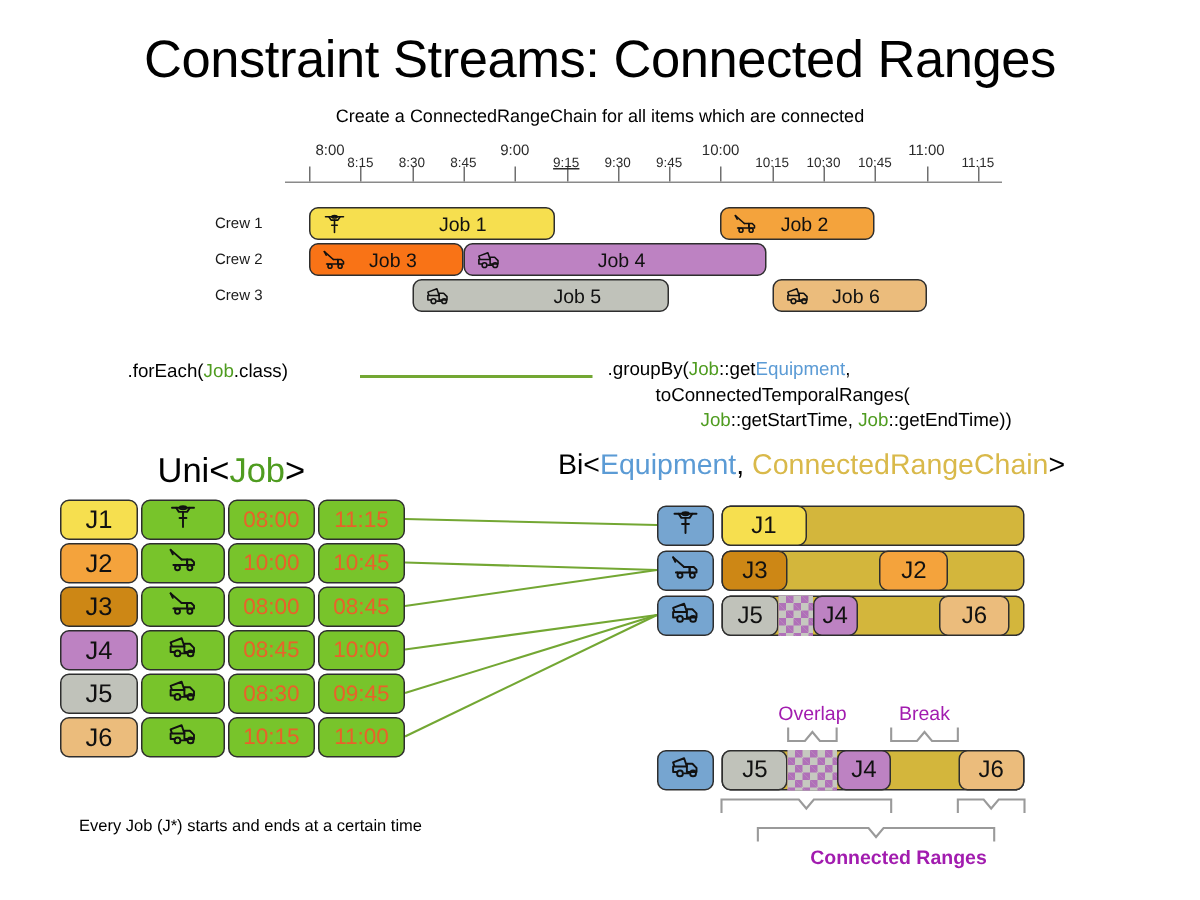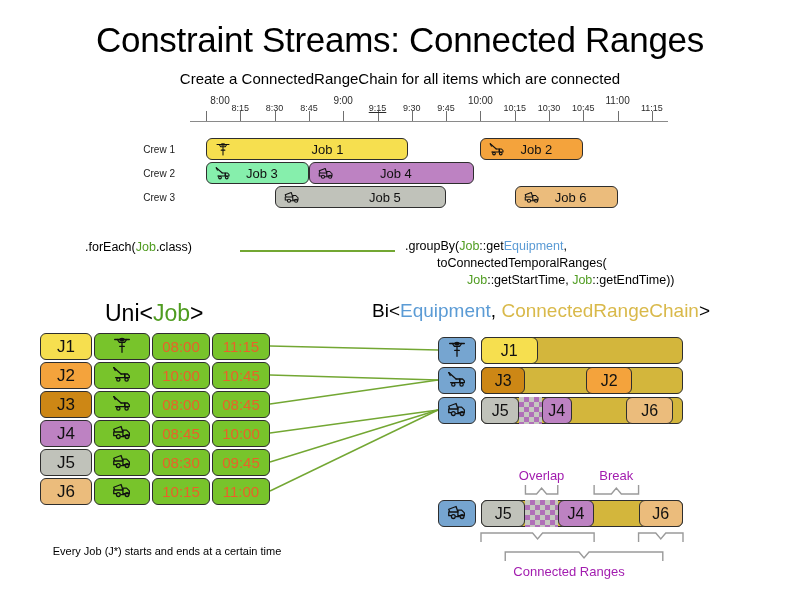--- a/index.html
+++ b/index.html
@@ -20,7 +20,7 @@
   }
   #subtitle{
     left:0;top:70px;width:800px;text-align:center;
-    font-size:15px;
+    font-size:12px;
   }
 
   

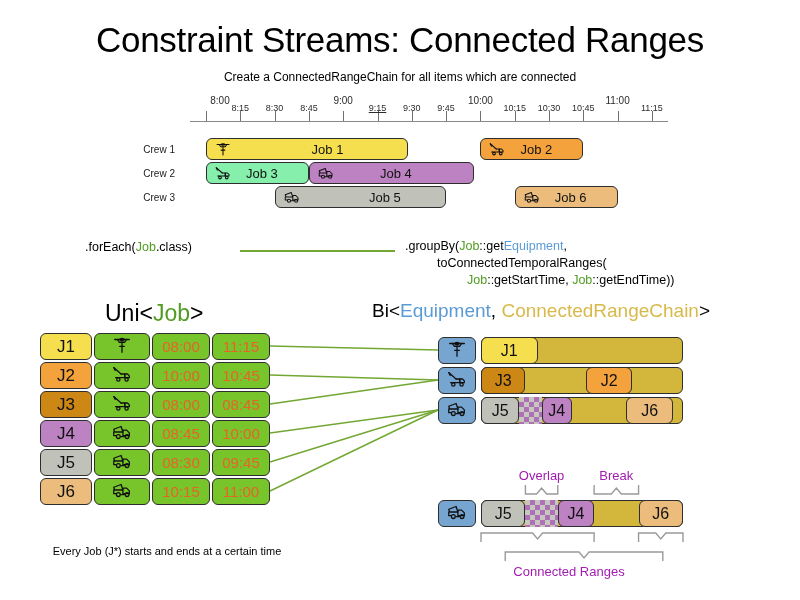--- a/index.html
+++ b/index.html
@@ -143,7 +143,7 @@
     <div class="crewlabel" style="left: 115px; top: 49px;">Crew 1</div>
     <div class="crewlabel" style="left: 115px; top: 73px;">Crew 2</div>
     <div class="crewlabel" style="left: 115px; top: 97px;">Crew 3</div>
-    <div class="bar" style="left: 206px; width: 202px; top: 43px; background: rgb(246, 223, 79); gap: 32px;">
+    <div class="bar" style="left: 206px; width: 164px; top: 43px; background: rgb(246, 223, 79); gap: 32px;">
       <span class="bicon">
         <svg viewBox="0 0 24 24" width="18" height="18" fill="none" stroke="#111" stroke-width="1.4" stroke-linecap="round" stroke-linejoin="round">
           <path d="M4 6h16"></path>

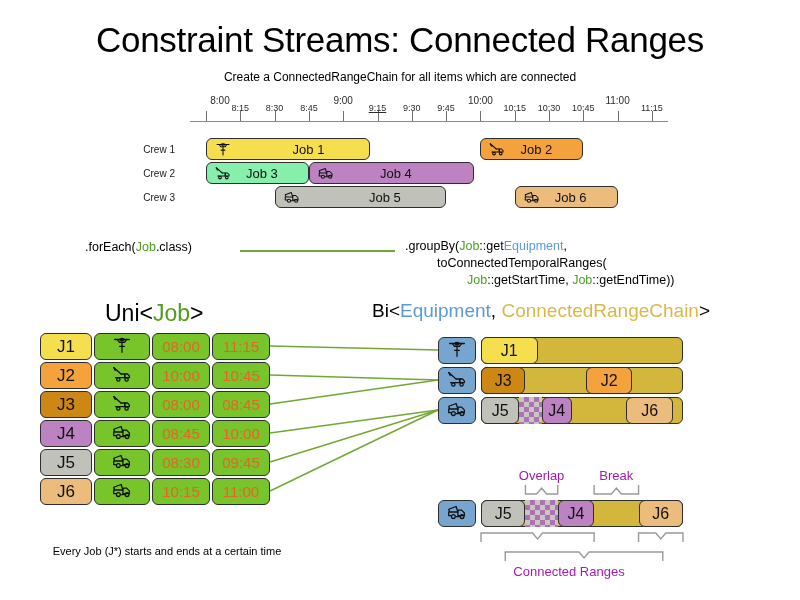--- a/index.html
+++ b/index.html
@@ -169,7 +169,7 @@
       </span>
       <span class="blabel">Job 2</span>
     </div>
-    <div class="bar" style="left: 206px; width: 102.9px; top: 67px; background: #86efac;">
+    <div class="bar" style="left: 206px; width: 102.9px; top: 67px; background: #f97316;">
       <span class="bicon">
         <svg viewBox="0 0 24 24" width="18" height="18" fill="none" stroke="#111" stroke-width="1.4" stroke-linecap="round" stroke-linejoin="round">
           <path d="M3 5l8 7"></path>

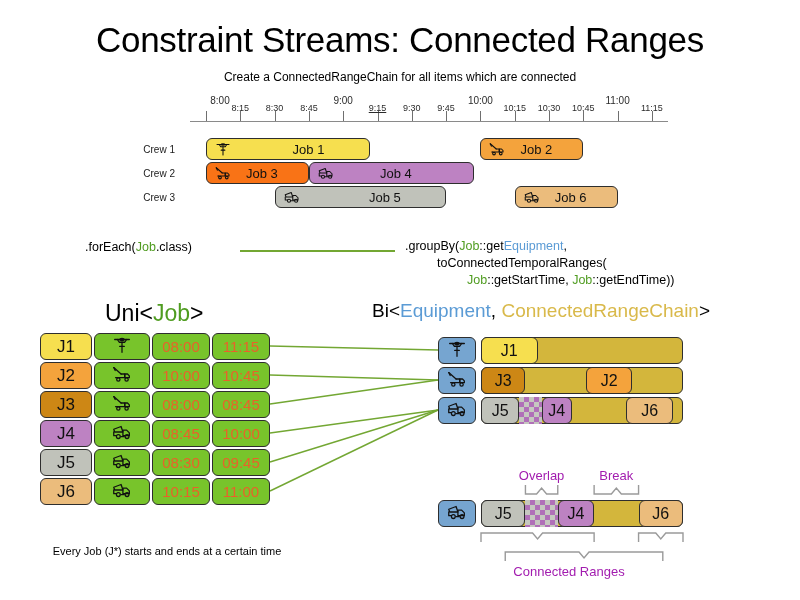--- a/index.html
+++ b/index.html
@@ -183,7 +183,7 @@
       </span>
       <span class="blabel">Job 3</span>
     </div>
-    <div class="bar" style="left: 308.9px; width: 165px; top: 67px; background: rgb(189, 130, 194);">
+    <div class="bar" style="left: 308.9px; width: 202px; top: 67px; background: rgb(189, 130, 194);">
       <span class="bicon">
         <svg viewBox="0 0 24 24" width="18" height="18" fill="none" stroke="#111" stroke-width="1.4" stroke-linecap="round" stroke-linejoin="round">
           <path d="M3 9l8-3 2 6H4z"></path>

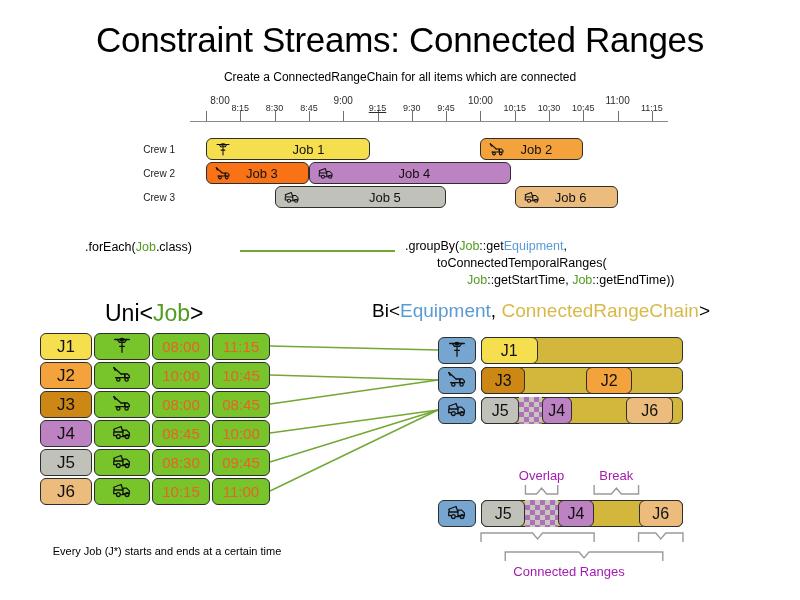--- a/index.html
+++ b/index.html
@@ -415,6 +415,6 @@
 
 <div class="annlabel" style="left: 541.6px; top: 468px; transform: translateX(-50%);">Overlap</div>
 <div class="annlabel" style="left: 616.34px; top: 468px; transform: translateX(-50%);">Break</div>
-<div class="annlabel" style="left: 569px; top: 564px; transform: translateX(-50%);">Connected Ranges</div>
+<div class="annlabel" style="left: 599px; top: 564px; transform: translateX(-50%); font-weight: bold;">Connected Ranges</div>
 
 </body></html>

════════════════

## About this task
Only the line containing "616.34px; top: 468px;" and the lines after it, up to and including the last line of the data, should appear in the answer, exactly as written.

## Written solution
 <div class="annlabel" style="left: 616.34px; top: 468px; transform: translateX(-50%);">Break</div>
-<div class="annlabel" style="left: 569px; top: 564px; transform: translateX(-50%);">Connected Ranges</div>
+<div class="annlabel" style="left: 599px; top: 564px; transform: translateX(-50%); font-weight: bold;">Connected Ranges</div>
 
 </body></html>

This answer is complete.